Protective effect of fasudil, a Rho-kinase inhibitor, on chemokine expression, leukocyte recruitment, and hepatocellular apoptosis in septic liver injury.

Rho-kinase signaling regulates important features of inflammatory reactions. Herein, we investigated the effect and mechanisms of action of the Rho-kinase inhibitor fasudil in endotoxemic liver injury. C57/BL/6 mice were challenged with lipopolysaccharide (LPS) and D-galactosamine, with or without pretreatment with the Rho-kinase inhibitor fasudil. Six hours after endotoxin challenge, leukocyte-endothelium interactions in the hepatic microvasculature were studied by use of intravital fluorescence microscopy and tumor necrosis factor alpha (TNF-alpha); CXC chemokines as well as liver enzymes and apoptosis were determined.

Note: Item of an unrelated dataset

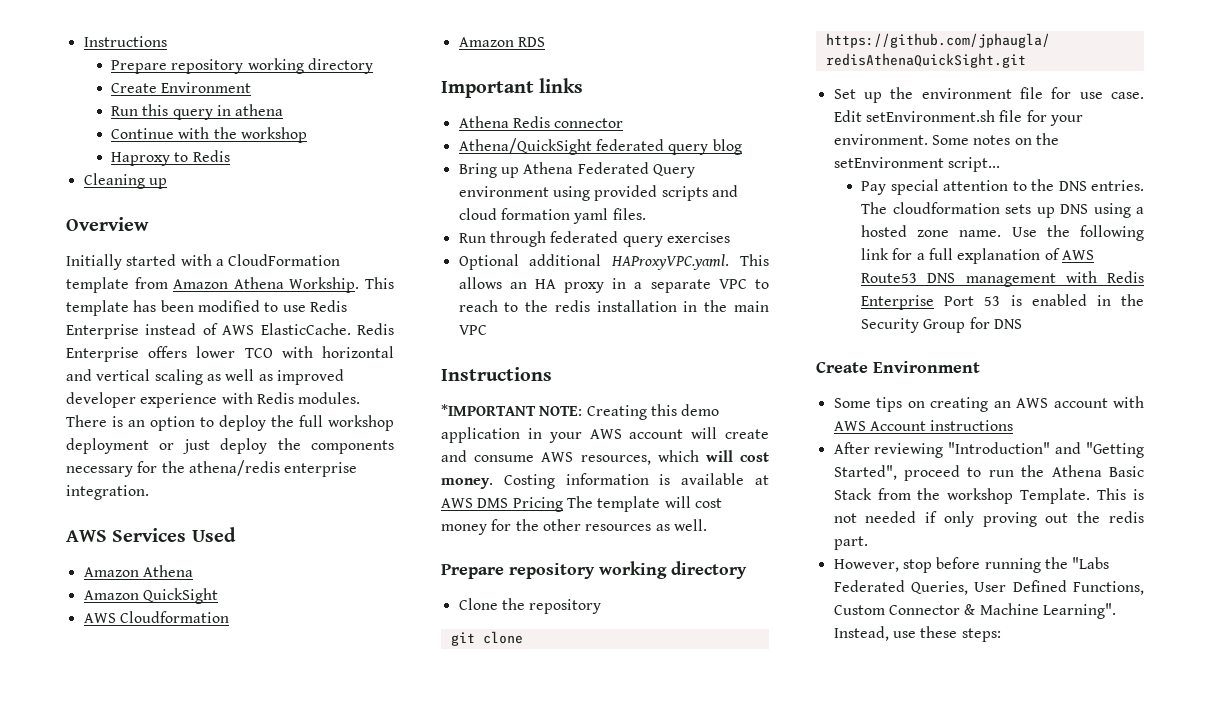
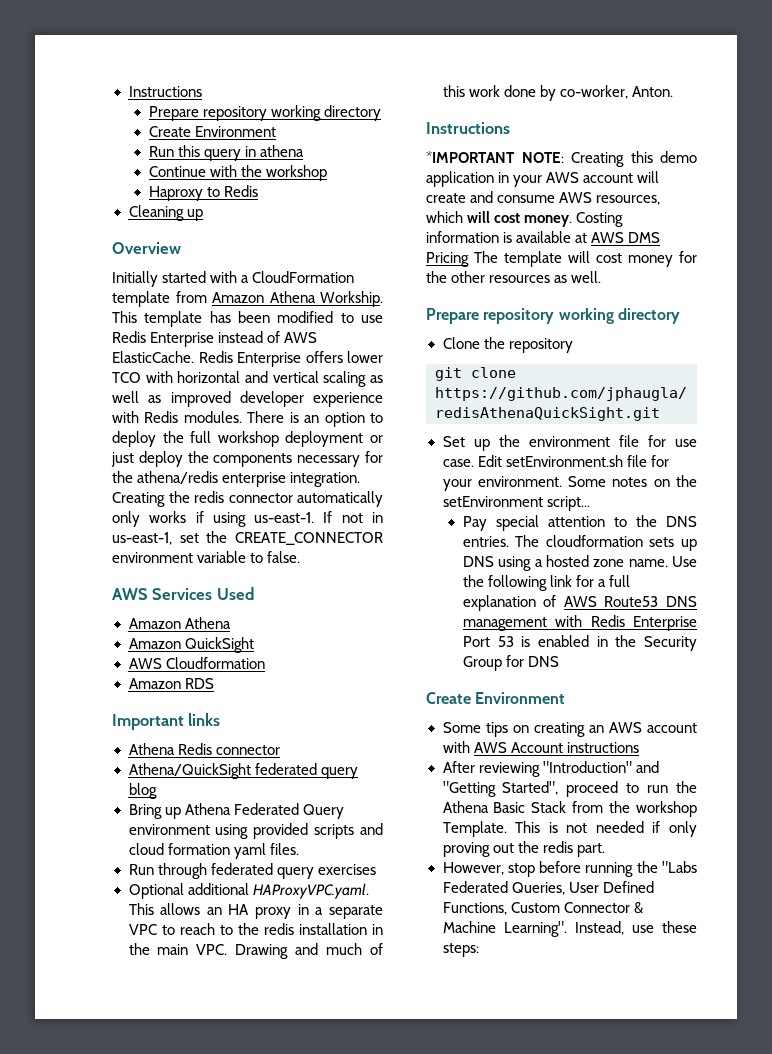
(149, 492) none -> [112,491,383,507] [112,511,383,527] [112,531,383,545] [112,551,301,563] Creating the redis connector automatically only works if using us-east-1. If not in us-east-1, set the CREATE_CONNECTOR environment variable to false.
[458,325,487,335] VPC -> [196,943,383,959] [442,85,673,101] VPC. Drawing and much of this work done by co-worker, Anton.

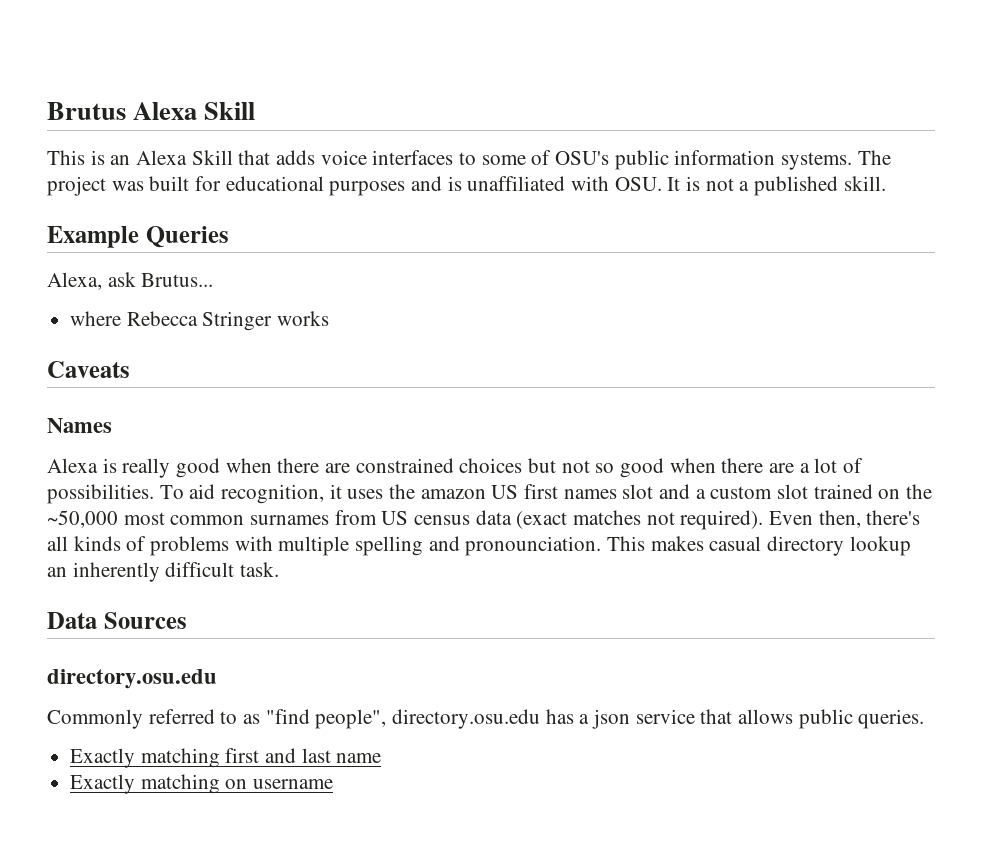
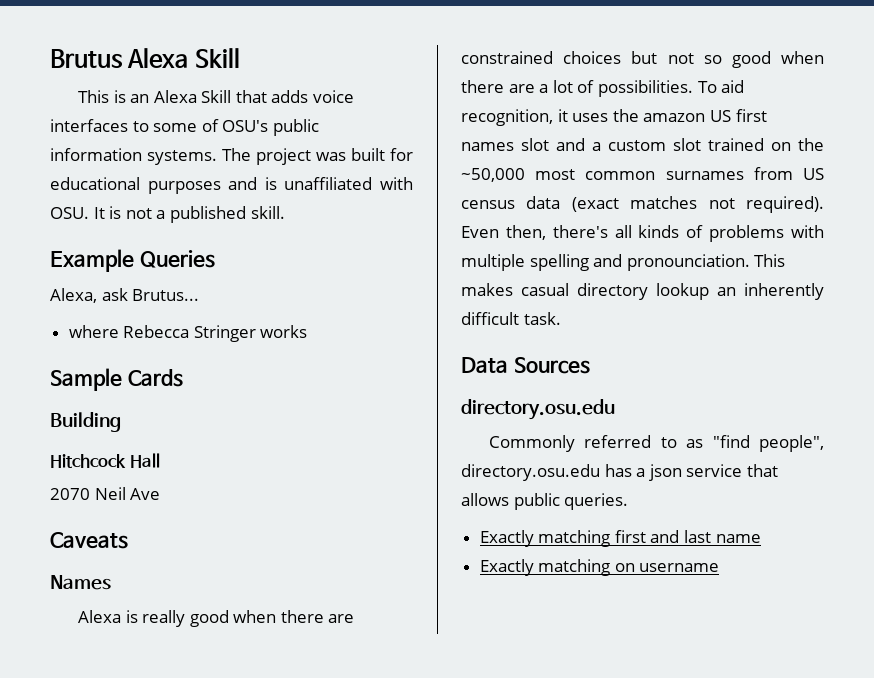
(330, 318) none -> [50,368,183,391] [50,412,121,432] [50,453,160,468] [50,487,161,500] // Sample Cards // Building // Hitchcock Hall // 2070 Neil Ave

Administration of fasudil reduced LPS-induced leukocyte adhesion in postsinusoidal venules and sequestration in sinusoids. Moreover, we found that fasudil abolished extravascular infiltration of leukocytes as well as production of TNF-alpha and CXC chemokines in the liver of endotoxemic mice. Liver enzymes and hepatocellular apoptosis were markedly reduced, and sinusoidal perfusion was improved significantly in endotoxemic mice pretreated with fasudil. Our novel data document that fasudil is a potent inhibitor of endotoxin-induced expression of TNF-alpha and CXC chemokines as well as leukocyte infiltration and hepatocellular apoptosis in the liver. Based on the present findings, it is suggested that inhibition of the Rho-kinase signaling pathway may be a useful target in the treatment of septic liver injury.